Print the listing in its entirety and exactly, leaving out images.

----- Records for this task -----

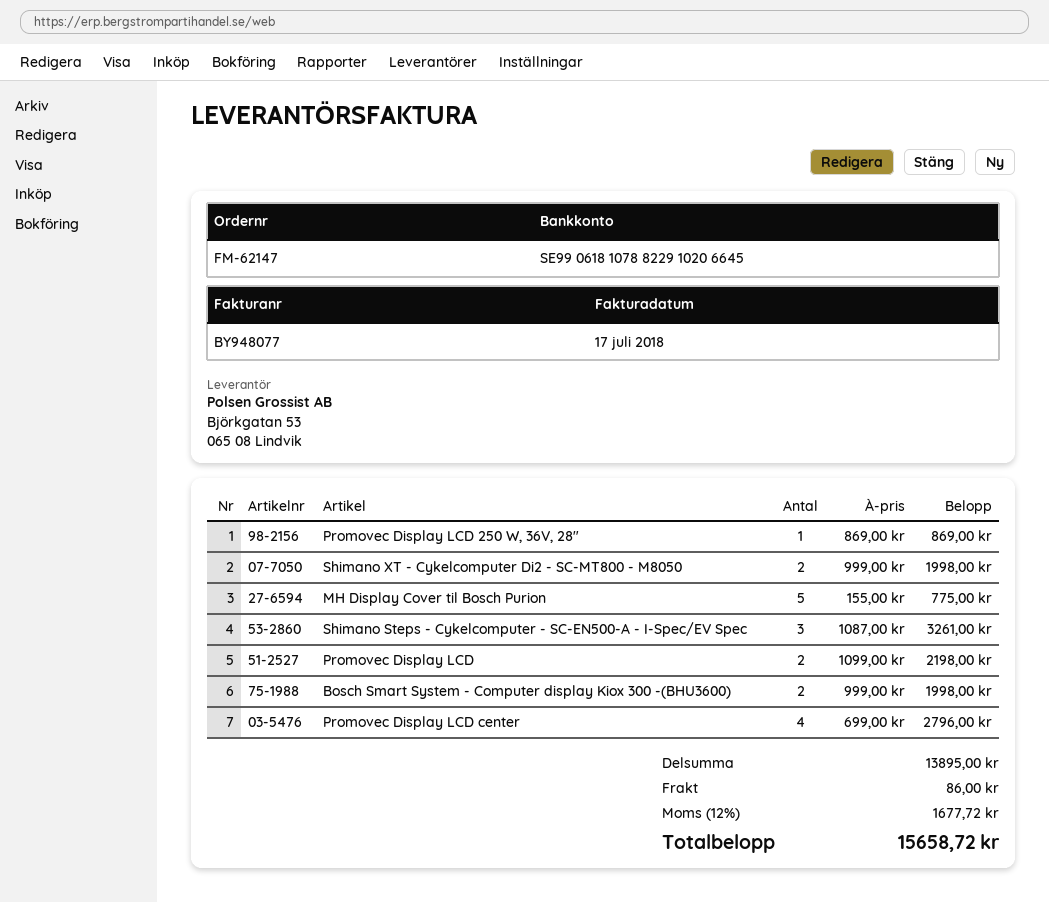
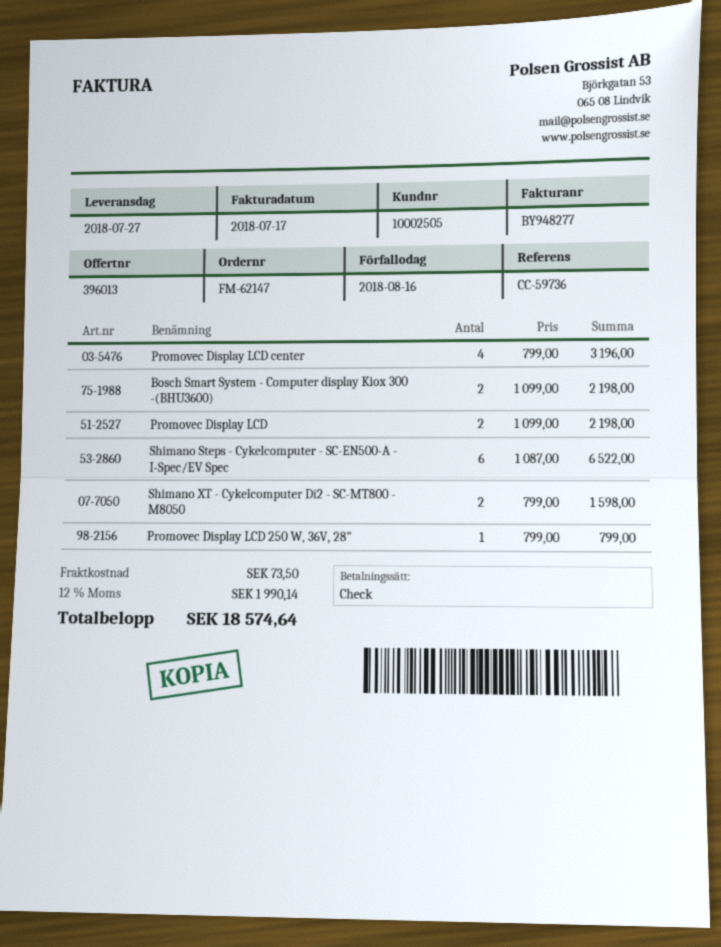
invoice number: BY948077 -> BY948277
Promovec Display LCD 250 W, 36V, 28": 1 x 869.00 = 869.00 -> 1 x 799.00 = 799.00
Shimano XT - Cykelcomputer Di2 - SC-MT800 - M8050: 2 x 999.00 = 1998.00 -> 2 x 799.00 = 1598.00
MH Display Cover til Bosch Purion: 5 x 155.00 = 775.00 -> none
Shimano Steps - Cykelcomputer - SC-EN500-A - I-Spec/EV Spec: 3 x 1087.00 = 3261.00 -> 6 x 1087.00 = 6522.00
Bosch Smart System - Computer display Kiox 300 -(BHU3600): 2 x 999.00 = 1998.00 -> 2 x 1099.00 = 2198.00
Promovec Display LCD center: 4 x 699.00 = 2796.00 -> 4 x 799.00 = 3196.00
shipping: 86.00 -> 73.50
tax: 12% = 1677.72 -> 12% = 1990.14
total: 15658.72 -> 18574.64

-----

__Result of this task__:
invoice number: BY948077 -> BY948277
Promovec Display LCD 250 W, 36V, 28": 1 x 869.00 = 869.00 -> 1 x 799.00 = 799.00
Shimano XT - Cykelcomputer Di2 - SC-MT800 - M8050: 2 x 999.00 = 1998.00 -> 2 x 799.00 = 1598.00
MH Display Cover til Bosch Purion: 5 x 155.00 = 775.00 -> none
Shimano Steps - Cykelcomputer - SC-EN500-A - I-Spec/EV Spec: 3 x 1087.00 = 3261.00 -> 6 x 1087.00 = 6522.00
Bosch Smart System - Computer display Kiox 300 -(BHU3600): 2 x 999.00 = 1998.00 -> 2 x 1099.00 = 2198.00
Promovec Display LCD center: 4 x 699.00 = 2796.00 -> 4 x 799.00 = 3196.00
shipping: 86.00 -> 73.50
tax: 12% = 1677.72 -> 12% = 1990.14
total: 15658.72 -> 18574.64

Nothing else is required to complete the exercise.